ESA title
ATV Jules Verne
Enabling & Support

Flight Safety

6204 views 16 likes
ESA / Enabling & Support / Space Engineering & Technology

Safety is embedded in every part of everyday life – crossing the street, stepping into the car every morning, taking a transatlantic flight, producing energy in nuclear power plants.

Space is no exception. Imagine a 20 tonne spaceship - the Automated Transfer Vehicle – that after being placed into orbit needs to find its way to the International Space Station (ISS) moving at a velocity of 27000 Km/hour and at an altitude of 400Km above the Earth. Clearly, for this mission, safety is paramount since astronauts’ lives are at stake aboard the ISS.

A life without adventure is likely to be unsatisfying, but a life in which adventure is allowed to take whatever form it will, is likely to be short.
-- Bertrand Russell

What is the Flight Safety domain?

The paramount requirement for safety is the protection of human life, public property, and the environment. The definition of safety introduces the concept of risk and implicitly suggests that some risk might be tolerated. For example, even though antibiotics have side effects people do not decline to take them; on the other hand, even though a helmet protects your head people do not wear them every time they risk falling. Safety is therefore a subjective concept that has been perceived differently over time, involving not only the elimination and control of unsafe technical characteristics but also social, organizational and cultural aspects.

In the development of a project several facets of safety are involved: safety management, safety engineering, safety assessment and safety assurance.

Safety management is a continuous and iterative process throughout the project life cycle devoted to study, plan and implement activities intended to minimise safety risks of a system within the project constraints. Safety management ensures that all safety risks are adequately identified, assessed, minimised, controlled and finally accepted as part of project risk management.

Safety engineering is the technical and organisational implementation of safety in the design and operation.

Safety assessment/analyses are performed on the system as a whole – hardware, software, human factors - and involve the identification, control and verification of associated hazards and failure scenarios. These analyses are not conducted in isolation and are performed with the contribution of experts from several disciplines.
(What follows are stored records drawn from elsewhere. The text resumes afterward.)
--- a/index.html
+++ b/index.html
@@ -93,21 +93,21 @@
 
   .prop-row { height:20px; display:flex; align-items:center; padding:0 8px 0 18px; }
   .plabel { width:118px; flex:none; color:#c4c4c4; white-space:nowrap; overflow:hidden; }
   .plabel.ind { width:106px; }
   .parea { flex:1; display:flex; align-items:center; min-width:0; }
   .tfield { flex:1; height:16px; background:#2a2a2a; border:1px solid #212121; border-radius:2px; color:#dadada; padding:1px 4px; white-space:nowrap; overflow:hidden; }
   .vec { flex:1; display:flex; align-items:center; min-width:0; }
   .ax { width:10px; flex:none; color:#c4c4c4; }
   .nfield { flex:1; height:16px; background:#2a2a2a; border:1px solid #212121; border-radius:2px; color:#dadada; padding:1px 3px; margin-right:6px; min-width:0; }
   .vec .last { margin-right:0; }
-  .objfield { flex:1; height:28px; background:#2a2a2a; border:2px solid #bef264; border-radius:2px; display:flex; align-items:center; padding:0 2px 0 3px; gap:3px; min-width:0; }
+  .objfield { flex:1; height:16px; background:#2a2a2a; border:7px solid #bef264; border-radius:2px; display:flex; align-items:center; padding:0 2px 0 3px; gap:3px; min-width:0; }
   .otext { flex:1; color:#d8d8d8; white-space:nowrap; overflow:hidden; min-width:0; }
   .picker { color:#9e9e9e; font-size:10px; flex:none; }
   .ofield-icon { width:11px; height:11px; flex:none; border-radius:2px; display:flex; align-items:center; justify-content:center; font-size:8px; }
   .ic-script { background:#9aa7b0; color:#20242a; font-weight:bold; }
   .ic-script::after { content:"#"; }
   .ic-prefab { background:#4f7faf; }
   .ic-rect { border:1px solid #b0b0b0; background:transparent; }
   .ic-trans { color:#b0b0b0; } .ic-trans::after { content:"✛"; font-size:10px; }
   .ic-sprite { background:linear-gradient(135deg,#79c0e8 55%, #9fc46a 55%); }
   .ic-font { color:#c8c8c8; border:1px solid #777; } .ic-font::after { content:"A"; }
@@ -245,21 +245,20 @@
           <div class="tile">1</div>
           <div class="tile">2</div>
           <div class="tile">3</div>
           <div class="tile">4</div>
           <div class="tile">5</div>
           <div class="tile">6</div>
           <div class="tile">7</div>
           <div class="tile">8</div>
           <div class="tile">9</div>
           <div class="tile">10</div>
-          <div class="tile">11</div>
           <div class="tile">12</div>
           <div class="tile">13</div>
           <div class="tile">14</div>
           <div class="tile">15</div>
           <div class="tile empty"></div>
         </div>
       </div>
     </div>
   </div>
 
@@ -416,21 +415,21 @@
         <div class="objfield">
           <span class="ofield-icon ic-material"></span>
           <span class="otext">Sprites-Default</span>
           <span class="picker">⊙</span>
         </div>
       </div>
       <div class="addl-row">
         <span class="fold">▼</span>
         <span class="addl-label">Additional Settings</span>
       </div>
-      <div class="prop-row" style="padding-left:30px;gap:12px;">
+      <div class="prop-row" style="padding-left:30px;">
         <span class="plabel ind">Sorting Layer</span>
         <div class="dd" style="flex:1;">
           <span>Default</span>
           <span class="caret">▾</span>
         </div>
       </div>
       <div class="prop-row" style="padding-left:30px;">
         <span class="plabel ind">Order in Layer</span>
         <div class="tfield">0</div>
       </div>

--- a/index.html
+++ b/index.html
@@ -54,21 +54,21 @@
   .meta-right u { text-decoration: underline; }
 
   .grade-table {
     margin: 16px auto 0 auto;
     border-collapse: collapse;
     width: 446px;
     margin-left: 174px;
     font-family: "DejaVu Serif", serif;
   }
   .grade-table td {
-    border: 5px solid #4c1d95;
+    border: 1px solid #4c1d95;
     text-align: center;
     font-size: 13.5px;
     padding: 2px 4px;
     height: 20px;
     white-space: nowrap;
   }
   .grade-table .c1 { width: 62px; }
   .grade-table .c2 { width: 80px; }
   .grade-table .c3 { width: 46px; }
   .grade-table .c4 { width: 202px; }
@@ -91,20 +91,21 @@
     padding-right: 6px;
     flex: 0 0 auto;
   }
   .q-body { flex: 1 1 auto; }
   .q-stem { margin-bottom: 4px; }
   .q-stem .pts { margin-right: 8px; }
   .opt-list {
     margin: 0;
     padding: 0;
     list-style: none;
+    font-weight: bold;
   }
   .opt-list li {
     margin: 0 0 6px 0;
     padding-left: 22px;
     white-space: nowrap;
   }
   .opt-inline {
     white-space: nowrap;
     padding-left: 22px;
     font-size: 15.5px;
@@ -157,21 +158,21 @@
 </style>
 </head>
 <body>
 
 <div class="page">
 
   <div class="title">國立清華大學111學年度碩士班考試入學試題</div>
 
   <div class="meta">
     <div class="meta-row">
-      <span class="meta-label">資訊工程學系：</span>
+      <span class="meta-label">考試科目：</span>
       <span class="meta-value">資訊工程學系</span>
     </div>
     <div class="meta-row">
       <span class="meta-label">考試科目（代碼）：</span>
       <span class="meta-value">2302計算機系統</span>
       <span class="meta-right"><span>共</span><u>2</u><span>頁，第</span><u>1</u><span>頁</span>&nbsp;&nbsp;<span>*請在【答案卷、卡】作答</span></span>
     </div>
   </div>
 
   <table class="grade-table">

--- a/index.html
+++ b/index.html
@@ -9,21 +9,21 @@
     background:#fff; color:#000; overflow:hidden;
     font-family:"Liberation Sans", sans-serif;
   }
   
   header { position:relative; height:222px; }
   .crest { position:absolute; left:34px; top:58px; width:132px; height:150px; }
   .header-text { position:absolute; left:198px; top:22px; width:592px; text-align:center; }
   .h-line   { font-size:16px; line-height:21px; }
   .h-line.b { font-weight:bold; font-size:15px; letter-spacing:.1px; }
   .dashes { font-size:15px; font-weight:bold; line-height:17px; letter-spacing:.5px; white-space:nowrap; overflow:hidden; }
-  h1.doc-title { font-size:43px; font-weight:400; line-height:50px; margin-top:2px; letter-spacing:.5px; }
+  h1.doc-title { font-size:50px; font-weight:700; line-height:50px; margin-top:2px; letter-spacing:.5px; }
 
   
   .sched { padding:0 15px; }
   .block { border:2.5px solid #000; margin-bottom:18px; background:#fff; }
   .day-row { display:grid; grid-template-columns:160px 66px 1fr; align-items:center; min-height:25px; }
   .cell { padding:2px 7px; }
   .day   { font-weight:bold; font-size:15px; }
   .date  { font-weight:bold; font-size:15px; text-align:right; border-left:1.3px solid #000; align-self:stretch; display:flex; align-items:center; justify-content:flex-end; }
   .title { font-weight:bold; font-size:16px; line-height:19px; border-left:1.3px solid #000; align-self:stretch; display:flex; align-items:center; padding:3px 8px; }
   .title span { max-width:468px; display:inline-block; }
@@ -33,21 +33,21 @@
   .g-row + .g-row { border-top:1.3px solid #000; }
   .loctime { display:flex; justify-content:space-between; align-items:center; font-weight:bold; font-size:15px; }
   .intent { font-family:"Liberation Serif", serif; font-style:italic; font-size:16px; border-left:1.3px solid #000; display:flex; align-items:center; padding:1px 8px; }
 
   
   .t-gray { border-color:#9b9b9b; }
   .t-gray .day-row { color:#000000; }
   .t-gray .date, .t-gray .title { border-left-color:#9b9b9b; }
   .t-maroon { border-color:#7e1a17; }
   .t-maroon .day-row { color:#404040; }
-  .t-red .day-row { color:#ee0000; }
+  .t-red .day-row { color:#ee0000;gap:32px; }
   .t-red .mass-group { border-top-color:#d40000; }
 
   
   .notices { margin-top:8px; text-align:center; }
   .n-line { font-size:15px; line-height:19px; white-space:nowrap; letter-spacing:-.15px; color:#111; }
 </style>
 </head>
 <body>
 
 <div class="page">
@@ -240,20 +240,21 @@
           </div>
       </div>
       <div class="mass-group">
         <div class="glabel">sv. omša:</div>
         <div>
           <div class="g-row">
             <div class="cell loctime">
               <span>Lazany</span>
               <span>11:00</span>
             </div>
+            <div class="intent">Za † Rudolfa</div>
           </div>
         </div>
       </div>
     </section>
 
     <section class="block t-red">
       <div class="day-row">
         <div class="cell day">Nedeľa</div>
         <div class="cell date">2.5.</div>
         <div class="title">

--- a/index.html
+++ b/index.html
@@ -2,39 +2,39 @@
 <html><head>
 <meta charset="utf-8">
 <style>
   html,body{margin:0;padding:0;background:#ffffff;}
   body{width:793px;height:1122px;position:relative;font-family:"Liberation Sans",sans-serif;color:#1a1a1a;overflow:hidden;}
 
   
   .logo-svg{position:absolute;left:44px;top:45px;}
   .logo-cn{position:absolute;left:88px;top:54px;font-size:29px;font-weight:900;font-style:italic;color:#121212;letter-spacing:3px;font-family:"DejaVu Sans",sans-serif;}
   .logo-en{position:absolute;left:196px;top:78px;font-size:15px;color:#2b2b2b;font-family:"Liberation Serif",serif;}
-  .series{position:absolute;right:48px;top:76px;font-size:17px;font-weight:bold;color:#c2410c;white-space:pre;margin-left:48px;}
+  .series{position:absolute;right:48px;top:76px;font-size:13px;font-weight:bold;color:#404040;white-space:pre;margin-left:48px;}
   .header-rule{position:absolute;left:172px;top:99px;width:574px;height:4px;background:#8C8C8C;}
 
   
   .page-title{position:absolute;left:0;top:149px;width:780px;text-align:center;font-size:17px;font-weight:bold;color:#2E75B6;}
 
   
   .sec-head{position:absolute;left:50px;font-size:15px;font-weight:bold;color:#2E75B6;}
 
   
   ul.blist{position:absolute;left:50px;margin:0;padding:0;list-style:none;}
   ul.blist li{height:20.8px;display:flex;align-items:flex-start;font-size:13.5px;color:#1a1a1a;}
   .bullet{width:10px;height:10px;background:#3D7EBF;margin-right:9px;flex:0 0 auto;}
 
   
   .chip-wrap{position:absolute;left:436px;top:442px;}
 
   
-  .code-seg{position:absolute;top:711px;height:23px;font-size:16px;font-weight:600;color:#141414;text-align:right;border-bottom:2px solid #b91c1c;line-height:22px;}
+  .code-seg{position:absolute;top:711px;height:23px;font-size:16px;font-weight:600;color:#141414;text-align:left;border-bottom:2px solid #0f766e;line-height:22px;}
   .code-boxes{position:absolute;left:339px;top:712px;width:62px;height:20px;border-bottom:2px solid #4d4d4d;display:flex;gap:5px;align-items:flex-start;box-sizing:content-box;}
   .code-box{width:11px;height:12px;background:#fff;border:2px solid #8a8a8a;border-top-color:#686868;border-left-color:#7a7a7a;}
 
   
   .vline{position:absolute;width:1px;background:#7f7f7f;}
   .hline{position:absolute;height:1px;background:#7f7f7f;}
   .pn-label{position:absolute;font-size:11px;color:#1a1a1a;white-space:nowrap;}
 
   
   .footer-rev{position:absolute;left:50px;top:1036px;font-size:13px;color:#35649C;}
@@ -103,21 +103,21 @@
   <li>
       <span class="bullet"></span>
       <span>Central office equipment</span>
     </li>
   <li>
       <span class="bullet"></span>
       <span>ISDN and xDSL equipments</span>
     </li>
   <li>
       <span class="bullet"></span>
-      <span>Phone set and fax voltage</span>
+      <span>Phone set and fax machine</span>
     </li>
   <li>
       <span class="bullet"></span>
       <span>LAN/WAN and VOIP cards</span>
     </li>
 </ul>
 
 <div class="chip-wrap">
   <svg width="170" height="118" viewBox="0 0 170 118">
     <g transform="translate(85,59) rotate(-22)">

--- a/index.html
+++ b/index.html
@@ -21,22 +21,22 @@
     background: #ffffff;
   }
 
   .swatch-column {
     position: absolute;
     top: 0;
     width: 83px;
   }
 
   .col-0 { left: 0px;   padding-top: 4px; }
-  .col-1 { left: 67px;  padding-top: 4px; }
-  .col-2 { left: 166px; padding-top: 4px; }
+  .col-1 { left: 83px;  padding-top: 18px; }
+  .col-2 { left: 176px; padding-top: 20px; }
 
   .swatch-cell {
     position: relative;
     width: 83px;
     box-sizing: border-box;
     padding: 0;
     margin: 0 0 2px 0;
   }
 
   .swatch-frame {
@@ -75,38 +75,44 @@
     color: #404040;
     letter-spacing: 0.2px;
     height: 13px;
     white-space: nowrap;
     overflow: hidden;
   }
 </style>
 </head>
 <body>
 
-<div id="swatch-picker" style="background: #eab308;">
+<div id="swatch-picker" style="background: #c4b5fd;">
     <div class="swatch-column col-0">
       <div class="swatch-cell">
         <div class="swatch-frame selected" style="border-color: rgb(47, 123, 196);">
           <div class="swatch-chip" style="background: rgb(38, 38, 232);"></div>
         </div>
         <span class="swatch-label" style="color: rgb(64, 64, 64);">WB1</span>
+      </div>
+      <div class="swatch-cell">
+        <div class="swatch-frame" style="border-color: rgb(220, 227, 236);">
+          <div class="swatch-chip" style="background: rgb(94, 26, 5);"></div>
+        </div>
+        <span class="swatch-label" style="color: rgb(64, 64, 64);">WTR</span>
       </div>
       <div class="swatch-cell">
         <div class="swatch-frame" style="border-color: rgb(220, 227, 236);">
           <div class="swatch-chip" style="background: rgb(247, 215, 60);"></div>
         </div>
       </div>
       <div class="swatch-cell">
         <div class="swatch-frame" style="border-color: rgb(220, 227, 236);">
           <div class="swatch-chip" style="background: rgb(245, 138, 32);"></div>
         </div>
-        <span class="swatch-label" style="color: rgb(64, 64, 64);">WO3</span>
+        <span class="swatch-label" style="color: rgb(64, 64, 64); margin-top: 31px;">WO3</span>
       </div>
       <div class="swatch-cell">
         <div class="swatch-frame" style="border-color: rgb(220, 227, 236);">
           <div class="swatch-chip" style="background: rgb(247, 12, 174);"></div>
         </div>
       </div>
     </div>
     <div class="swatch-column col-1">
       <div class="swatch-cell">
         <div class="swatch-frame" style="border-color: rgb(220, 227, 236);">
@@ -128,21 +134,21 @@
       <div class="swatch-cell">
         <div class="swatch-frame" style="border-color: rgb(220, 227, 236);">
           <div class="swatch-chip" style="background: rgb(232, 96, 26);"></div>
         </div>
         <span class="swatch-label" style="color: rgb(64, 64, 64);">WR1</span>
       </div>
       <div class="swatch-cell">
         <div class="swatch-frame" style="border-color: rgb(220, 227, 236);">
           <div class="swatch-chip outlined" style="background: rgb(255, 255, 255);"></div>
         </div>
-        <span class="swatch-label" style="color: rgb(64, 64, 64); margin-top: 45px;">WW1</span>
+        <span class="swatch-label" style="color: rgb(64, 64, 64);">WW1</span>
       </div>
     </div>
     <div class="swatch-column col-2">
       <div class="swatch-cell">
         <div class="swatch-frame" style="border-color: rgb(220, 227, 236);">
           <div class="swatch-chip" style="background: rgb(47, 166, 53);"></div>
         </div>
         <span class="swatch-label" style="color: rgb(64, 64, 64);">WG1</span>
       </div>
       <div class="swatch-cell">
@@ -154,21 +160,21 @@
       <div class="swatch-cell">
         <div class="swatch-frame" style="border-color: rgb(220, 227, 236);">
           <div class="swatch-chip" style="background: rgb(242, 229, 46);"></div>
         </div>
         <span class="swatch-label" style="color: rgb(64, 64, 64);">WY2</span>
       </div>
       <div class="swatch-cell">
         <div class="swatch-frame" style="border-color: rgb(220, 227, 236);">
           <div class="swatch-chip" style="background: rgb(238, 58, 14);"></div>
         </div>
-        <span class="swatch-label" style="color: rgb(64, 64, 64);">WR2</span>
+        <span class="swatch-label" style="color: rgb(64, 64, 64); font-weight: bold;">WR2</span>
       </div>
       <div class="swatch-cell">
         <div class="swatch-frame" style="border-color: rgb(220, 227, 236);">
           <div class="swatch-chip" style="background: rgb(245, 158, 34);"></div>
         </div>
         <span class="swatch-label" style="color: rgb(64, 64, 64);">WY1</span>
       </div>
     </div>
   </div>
Safety assurance essentially monitors and assesses the activities of safety management, assessment and engineering, and its implementation in order to provide evidence that the final outcome of the safety assessment is trustworthy.

Safety and Dependability (Reliability, Availability, Maintainability) within ESA are integrated disciplines covering satellites (hardware, software), as well as ground infrastructure and operations (human aspects). It encompasses many areas of expertise and scientific knowledge throughout the life cycle phases of a space project.

Why is Flight Safety important?

Some examples: January 1986 loss of Space Shuttle Challenger and its crew during launch – O-ring seal failure at lift-off in the right solid rocket booster. June 1996 launch failure of Ariane 501 carrying Cluster spacecraft – unhandled software exception. February 2003 loss of Space Shuttle Columbia and its crew - insulation foam struck the left wing leading to the Shuttle’s disintegration during re-entry. October 2005 Rockot launch failure carrying Cryosat - failure of the booster. April 2008 Soyuz TMA-11 near disaster during re-entry – pyro-bolt malfunction caused the Soyuz landing module carrying a crew of three astronauts to tumble out of control during re-entry. Smoke filled the cabins and emergency G-forces were suffered by the crew. However, this time all survived.

Accidents do not just happen and technical solutions are not always the single answer to engineering problems. While design features are most of the time responsible for triggering the failure event, they are almost never the single root cause of accidents. Factors such as a poor safety culture, deficient safety organisation, flawed safety requirements, budget and time pressures all need to be taken into account when analysing accidents.

The hidden costs of accidents and failures are far more than just a financial loss; but also endangerment of human lives, injury or occupational illness, damage to public or private property, pollution of the environment, atmosphere or outer space and so on.